O ódio é uma paixão que precisa entrar em nosso catálogo pelas razões que se seguem em três expoentes na história da cultura moderna: Thomas Hobbes, René Descartes e Sigmund Freud. Eles definiram nosso modo de ser e sentir, nossa constituição subjetiva. Vou apresentá-los na seqüência conforme a proposta inicial desta série.
Na gênese do pensamento ocidental moderno encontramos, na escrita de Thomas Hobbes de Malmesbury, a clássica distinção entre amor e ódio. No livro Leviatã, publicado em 1651, o filósofo inglês demonstra “a origem interna dos movimentos voluntários vulgarmente chamados paixões e da linguagem que os exprime”. A natureza humana é definida pela capacidade de desejar por aproximação ou aversão na relação com os objetos. Há um conatus (palavra latina, traduzida como esforço) que nos impulsiona em direção à apropriação de algo ou alguém. Tal impulso também conduz ao estado de aversão: quando o esforço é para evitar alguma coisa ou alguém. “Do que os humanos desejam se diz também que o amam, e que odeiam aquelas coisas pelas quais sentem aversão. De modo que o desejo e o amor são a mesma coisa, salvo que por desejo sempre se quer significar a ausência de objeto, e quando se fala em amor geralmente se quer indicar a presença do mesmo. Também por aversão se significa a ausência, e quando se fala de ódio pretende-se indicar a presença do objeto”.
Amar e odiar são estados afetivos que determinam a relação do Eu com os objetos do mundo exterior, sejam eles pessoas ou coisas. Amar é querer, desejar estar junto, ter o objeto próximo de si: incorporar, reunir num só corpo, fusionar. Odiar é o estado afetivo que nos impulsiona à aversão, à fuga do objeto hostil. O ódio é sempre aversivo e não raro tende a destruição do objeto. Aproximação e repulsa são ações determinadas pelo amor e pelo ódio.

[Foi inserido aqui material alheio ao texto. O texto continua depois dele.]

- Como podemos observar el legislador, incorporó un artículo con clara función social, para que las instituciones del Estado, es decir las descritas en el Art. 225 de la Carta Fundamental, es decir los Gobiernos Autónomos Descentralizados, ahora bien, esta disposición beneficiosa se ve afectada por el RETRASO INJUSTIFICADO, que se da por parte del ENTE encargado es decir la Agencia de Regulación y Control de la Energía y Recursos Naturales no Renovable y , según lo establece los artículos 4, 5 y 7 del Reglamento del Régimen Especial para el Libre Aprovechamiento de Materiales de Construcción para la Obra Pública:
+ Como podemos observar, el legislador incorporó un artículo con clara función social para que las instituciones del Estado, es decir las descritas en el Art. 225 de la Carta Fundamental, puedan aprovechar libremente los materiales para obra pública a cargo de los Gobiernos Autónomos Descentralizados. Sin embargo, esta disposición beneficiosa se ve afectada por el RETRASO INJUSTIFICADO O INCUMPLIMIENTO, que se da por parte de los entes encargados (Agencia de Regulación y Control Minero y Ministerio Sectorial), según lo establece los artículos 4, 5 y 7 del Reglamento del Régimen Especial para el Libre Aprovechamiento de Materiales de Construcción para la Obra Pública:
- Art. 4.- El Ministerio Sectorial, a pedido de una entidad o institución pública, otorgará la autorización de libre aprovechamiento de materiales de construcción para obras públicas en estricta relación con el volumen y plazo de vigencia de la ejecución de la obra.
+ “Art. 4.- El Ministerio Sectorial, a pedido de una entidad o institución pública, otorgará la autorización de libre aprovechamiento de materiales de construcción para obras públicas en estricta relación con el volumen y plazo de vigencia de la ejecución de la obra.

René Descartes também se dedicou a construir um tratado das paixões catalogando o número e a ordem delas para demarcar a especificidade da natureza humana. No livro As Paixões da Alma, publicado em 1649, o filósofo francês definiu as seis paixões primárias que fundamentam todas as demais que podemos identificar: admiração, o amor, o ódio, o desejo, a alegria e a tristeza. No artigo 56, designou o amor e o ódio como paixões que estão relacionadas à existência do objeto e permitem estabelecer o juízo de valor bom ou mau. Quando o objeto é bom nós o amamos; quando é mau, nós o odiamos. “Quando uma coisa se nos apresenta como boa em relação a nós, isto é, como nos sendo conveniente, isso nos leva a ter amor por ela; e, quando se nos apresenta como má ou nociva, isso nos incita ao ódio”.
No artigo 79 encontramos as definições do amor e do ódio do ponto de vista psicológico: “o amor é uma emoção da alma causada pelo movimento dos espíritos que a incitam a unir-se voluntariamente aos objetos que lhe parecem convenientes e aprazíveis. E o ódio é uma emoção causada pelos espíritos que incitam a alma a querer estar separada (afastada) dos objetos que lhe apresentam nociva”. Pode-se ensinar a amar e, de igual modo, a odiar. Não são paixões involuntárias, ou seja, que não dependem da vontade. Ao contrário, são paixões que aprendemos a reconhecer e nomear pela relação entre o Eu e o objeto.
Na próxima edição, voltaremos a este aspecto para demonstrar os efeitos do ódio dirigido a si mesmo, ao Eu como objeto. Pois, como nos ensinou Sigmund Freud, o maior sofrimento psíquico é determinado pelo ódio investido contra o próprio Eu e, por extensão, aos outros com os quais convivemos.